Я молчала. Он побил все мои возражения. А которые не побил, довел до полного абсурда. Я медленно и с трудом постигала объемность всего этого горгульеобразного сооружения, которое вопреки всем законам и самому здравому смыслу, существовало, здравствовало и господствовало. Вот куда делись все эти отставные кагебешники! Мы думали, что они давно на пенсиях, в бизнесе и в охранных фирмах, а они снова сплотились в очередное многоголовое чудовище. Только не «лаяй» оно, поэтому мы его наивно не замечали, – а ведь все же его признаки были у нас перед носом! Многие, слишком многие вещи в моей голове, которые я раньше полагала недоступными моему разумению или непонятыми, прояснялись и с неприятными щелчками намертво подгонялись одна к другой.

Как я уже говорила, думать я не привыкла, а тут думалось само и наверное, меня при том здорово колбасило – судя по тому, с каким интересов Кружков наблюдал за мной.

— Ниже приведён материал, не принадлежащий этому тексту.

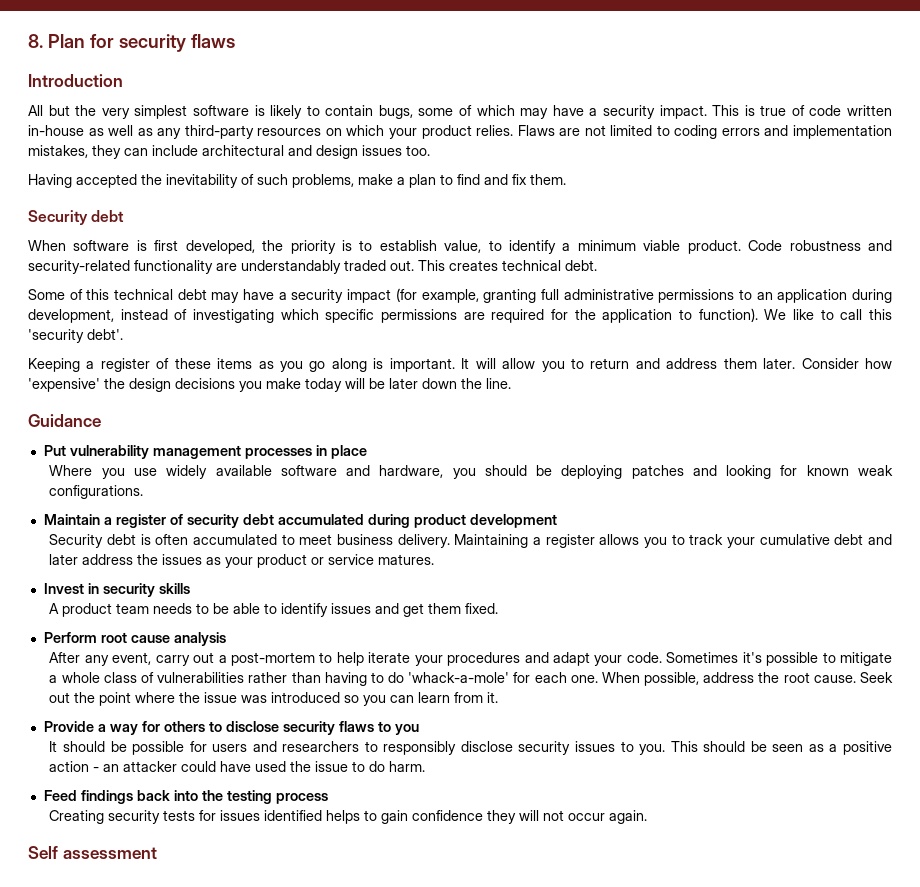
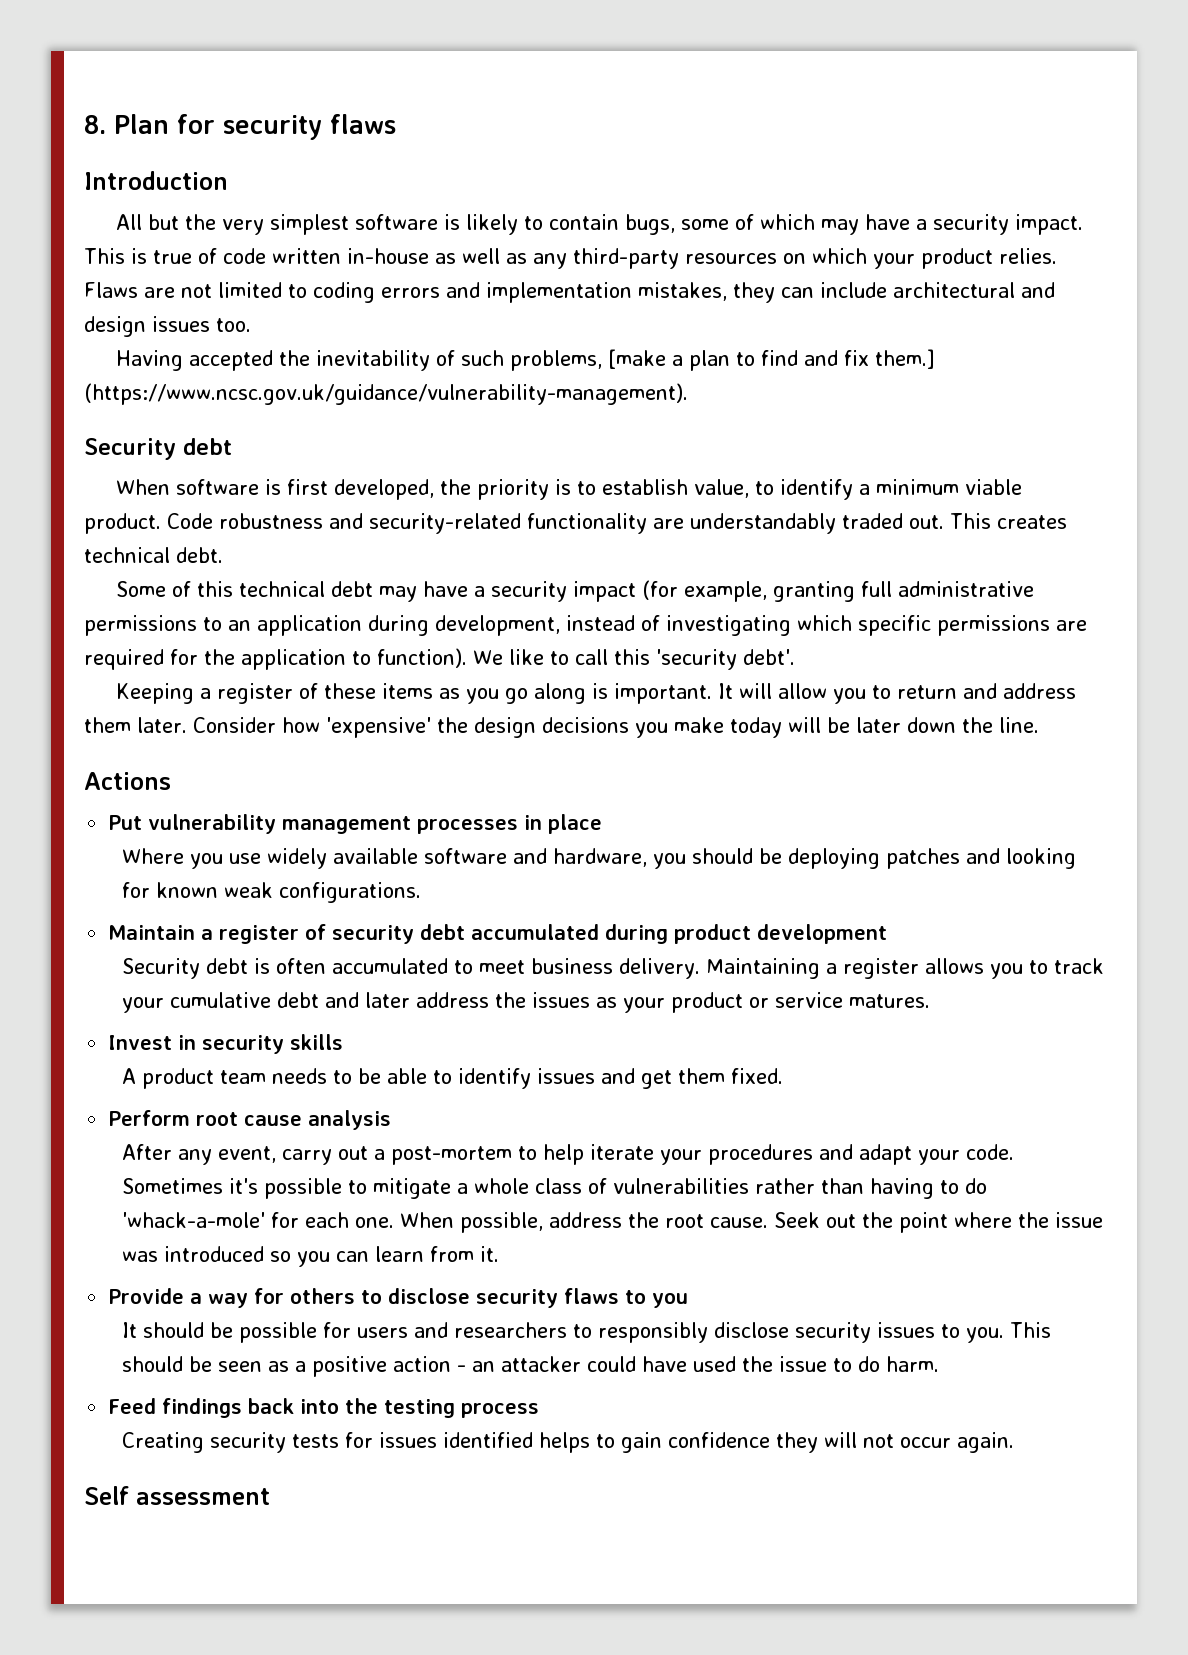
[358,174,393,185] make -> [607,349,666,369] [make
[530,174,566,185] them. -> [874,349,935,369] [84,383,688,405] them.] (https://www.ncsc.gov.uk/guidance/vulnerability-management).
[28,414,101,427] Guidance -> [84,772,171,790] Actions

– А зачем вы мне все это рассказали?

– Это была вводная часть. Я излагал вам обстановку, в которой вам предстоит действовать.

– Подождите, подождите, я еще не давала согласия действовать для вас. Если я выйду отсюда живой, я первым делом напишу книгу об этом. Переправлю на Запад, будьте уверены, перехватить не удастся. И плевать, что в нее никто не поверит.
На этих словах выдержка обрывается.